The Grand Marshal of this year's Wreaths Across America convoy was Gordon Kelley, an Army veteran who served two tours in Vietnam and is Maine's most highly decorated living soldier, having received the Distinguished Service Cross among his numerous military honors.

(In the interest of full disclosure, Gordon Kelley is my father-in-law. It's worth nothing that he's not only an honest-to-goodness American hero, but also a phenomenal human being.)

With dozens of law enforcement officers from all over Maine and beyond standing to one side of him and the mirrored black marble of the Vietnam wall on the other, Kelley spoke of the time he spent at war. He spoke of the men who served under him and beside him, men of all creeds and colors, men who truly were his brothers in arms 44 of whom had their names inscribed upon that wall.

As he said, 'In the darkness and dirtiness of war, there is no color.'

As the crowd stood rapt, he spoke of those brothers, both living and dead, with a genuineness and gruff honesty that belied the powerful emotional response to his remarks. It wasn't all sadness, however, as Kelley offered some fond and funny memories of his former comrades. The connections of which he spoke were stronger than strong, a blend of friendship and family and everything in between.
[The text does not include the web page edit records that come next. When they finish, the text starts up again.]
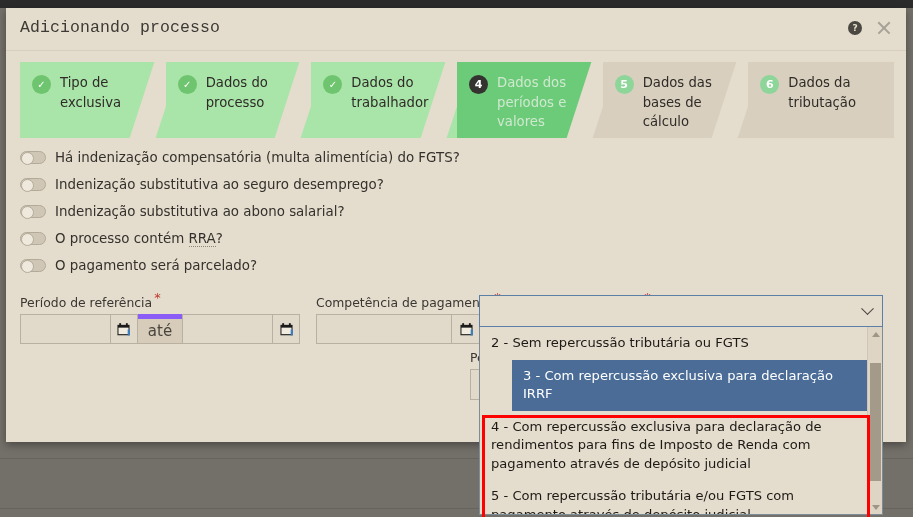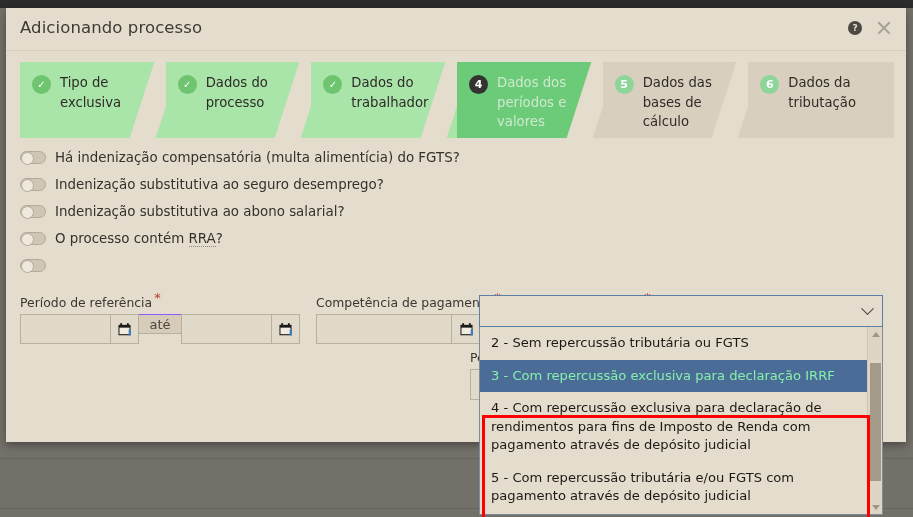--- a/index.html
+++ b/index.html
@@ -30,21 +30,21 @@
     background: #e4dccd;
     box-shadow: 0 3px 8px rgba(0,0,0,0.35);
   }
   .modal-header {
     position: relative;
     height: 43px;
     border-bottom: 1px solid #d6cdbc;
   }
   .modal-title {
     position: absolute; left: 14px; top: 10px;
-    font-size: 16.5px; color: #3d3a35; letter-spacing: .1px;
+    font-size: 16.5px; color: #3d3a35; letter-spacing: .1px; font-family: Liberation Mono, monospace;
   }
   .header-actions {
     position: absolute; right: 14px; top: 12px;
     display: flex; align-items: center; gap: 14px;
   }
   .help-icon {
     width: 14px; height: 14px; border-radius: 50%;
     background: #4b4741; color: #e4dccd;
     font-size: 9px; line-height: 14px; text-align: center;
     font-weight: bold; cursor: pointer; user-select: none;
@@ -137,24 +137,24 @@
     height: 30px; background: #e1d9c9;
     border: 1px solid #b8b0a0; border-right: none;
   }
   .cal-btn {
     width: 30px; height: 30px; background: #e1d9c9;
     border: 1px solid #b8b0a0;
     display: flex; align-items: center; justify-content: center;
     cursor: pointer;
   }
   .ate-box {
-    height: 20px; background: #d6ccb9;
-    border-top: 1px solid #8b5cf6; border-bottom: 1px solid #b8b0a0;
+    height: 30px; background: #d6ccb9;
+    border-top: 5px solid #8b5cf6; border-bottom: 1px solid #b8b0a0;
     display: flex; align-items: center; justify-content: center;
-    font-size: 13px; color: #4a453e; padding: 0 10px;
+    font-size: 15px; color: #4a453e; padding: 0 10px;
   }
   .selbox {
     height: 31px; background: #e1d9c9;
     border: 1px solid #b8b0a0;
     display: flex; align-items: center; justify-content: flex-end;
     padding-right: 9px; cursor: pointer;
   }
   .chev {
     width: 9px; height: 9px;
     border-right: 1.6px solid #4a453e; border-bottom: 1.6px solid #4a453e;
@@ -180,21 +180,21 @@
     border-top: none;
     height: 188px;
     display: flex;
   }
   .dd-items { flex: 1 1 auto; position: relative; overflow: hidden; }
   .dd-item {
     padding: 7px 11px;
     font-size: 13.1px; line-height: 18.5px; color: #1d1a16;
     cursor: pointer;
   }
-  .dd-item.sel { background: #4a6c96; color: #86efac; }
+  .dd-item.sel { background: #4a6c96; color: #ffffff; margin-left: 32px; }
   .dd-highlight {
     position: absolute; left: 2px; top: 88px;
     width: 388px; height: 112px;
     border: 3px solid #ff0000;
     pointer-events: none; z-index: 40;
   }
   .dd-scroll {
     width: 15px; background: #ded5c4;
     border-left: 1px solid #cfc6b5;
     position: relative; flex: 0 0 auto;
@@ -286,20 +286,21 @@
         <div class="toggle-row">
           <div class="switch"></div>
           <div class="toggle-label">Indenização substitutiva ao abono salarial?</div>
         </div>
         <div class="toggle-row">
           <div class="switch"></div>
           <div class="toggle-label">O processo contém <span class="dotted">RRA</span>?</div>
         </div>
         <div class="toggle-row">
           <div class="switch"></div>
+          <div class="toggle-label">O pagamento será parcelado?</div>
         </div>
       </div>
 
     <div class="fields">
 
       <div class="row1">
 
         <div class="grp" style="left:0px;width:280px;">
           <div class="field-label"><span>Período de referência</span><span class="req">*</span></div>
           <div class="ctrl-row">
He spoke of the dangers of war and some of the battles that he fought, remembering moments of tragedy and times of triumph. He also shared his thoughts on war's present realities, closing with an invitation for all those listening to always be prepared to do battle with the enemies of this country a country that Gordon Kelley remains honored to have served.

Wreaths were laid at the wall and participants visited the nearby memorials for World War II and the Korean War; the official distribution of the wreaths took place at Arlington National Cemetery on Saturday.

Wreaths Across America has grown exponentially in the past decade, from a small operation to one that involves hundreds of people working together toward a singular goal paying homage to those soldiers that gave their lives to serve their nation. Their mission statement (Remember, Honor, Teach) remains the same; it's an opportunity to not only pay our respects, but learn more about the individual men and women that gave all that they had and sometimes more to their country.

Those who served should never be forgotten. Their sacrifices should always be remembered as a vital and important part of our history. And thanks to organizations like Wreaths Across America, they will be for years and years to come.